_The records_.
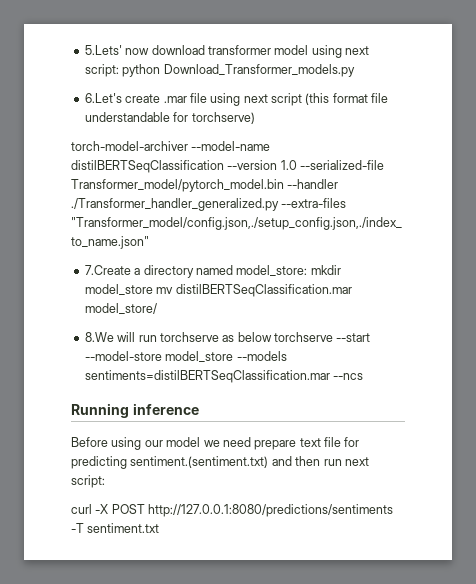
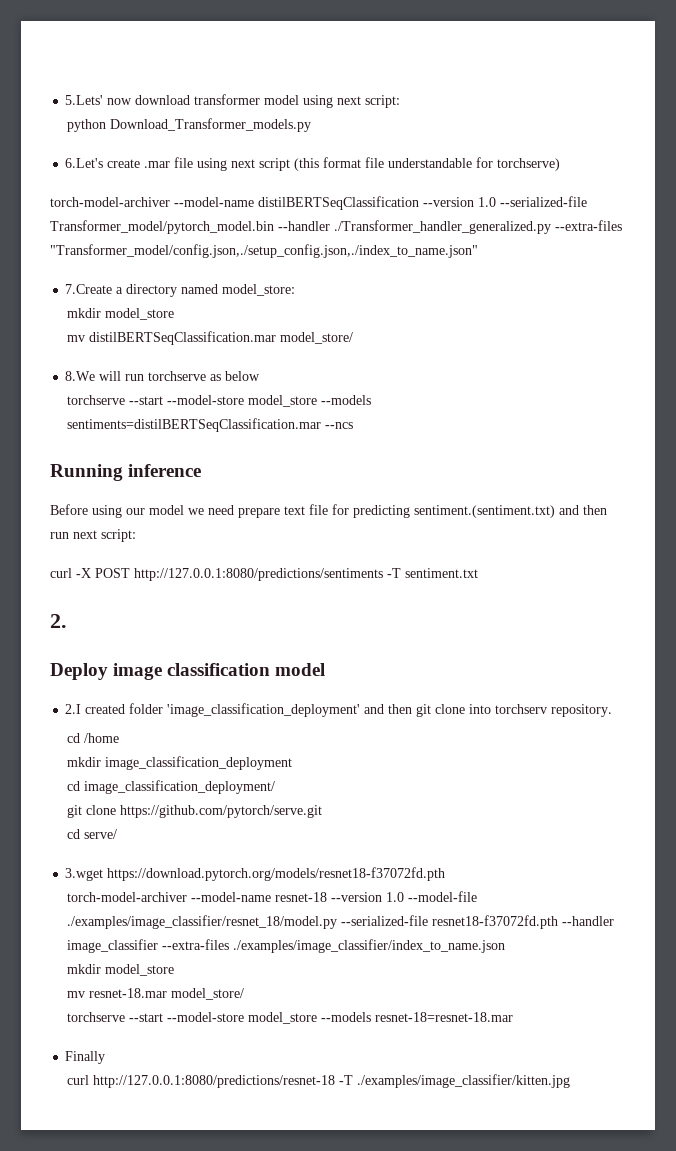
- 5.Lets' now download transformer model using next script: python Download_Transformer_models.py
+ 5.Lets' now download transformer model using next script:
+ python Download_Transformer_models.py
- 7.Create a directory named model_store: mkdir model_store mv distilBERTSeqClassification.mar model_store/
+ 7.Create a directory named model_store:
+ mkdir model_store
+ mv distilBERTSeqClassification.mar model_store/
- 8.We will run torchserve as below torchserve --start --model-store model_store --models sentiments=distilBERTSeqClassification.mar --ncs
+ 8.We will run torchserve as below
+ torchserve --start --model-store model_store --models sentiments=distilBERTSeqClassification.mar --ncs
+ 2.
+ Deploy image classification model
+ 2.I created folder 'image_classification_deployment' and then git clone into torchserv repository.
+ cd /home
+ mkdir image_classification_deployment
+ cd image_classification_deployment/
+ git clone https://github.com/pytorch/serve.git
+ cd serve/
+ 3.wget https://download.pytorch.org/models/resnet18-f37072fd.pth
+ torch-model-archiver --model-name resnet-18 --version 1.0 --model-file ./examples/image_classifier/resnet_18/model.py --serialized-file resnet18-f37072fd.pth --handler image_classifier --extra-files ./examples/image_classifier/index_to_name.json
+ mkdir model_store
+ mv resnet-18.mar model_store/
+ torchserve --start --model-store model_store --models resnet-18=resnet-18.mar
+ Finally
+ curl http://127.0.0.1:8080/predictions/resnet-18 -T ./examples/image_classifier/kitten.jpg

_Activity_.
Output exactly what runs from the line with "mv resnet-18.mar model_store/" to the final line above, both lines included, and nothing else.

_Your response_.
+ mv resnet-18.mar model_store/
+ torchserve --start --model-store model_store --models resnet-18=resnet-18.mar
+ Finally
+ curl http://127.0.0.1:8080/predictions/resnet-18 -T ./examples/image_classifier/kitten.jpg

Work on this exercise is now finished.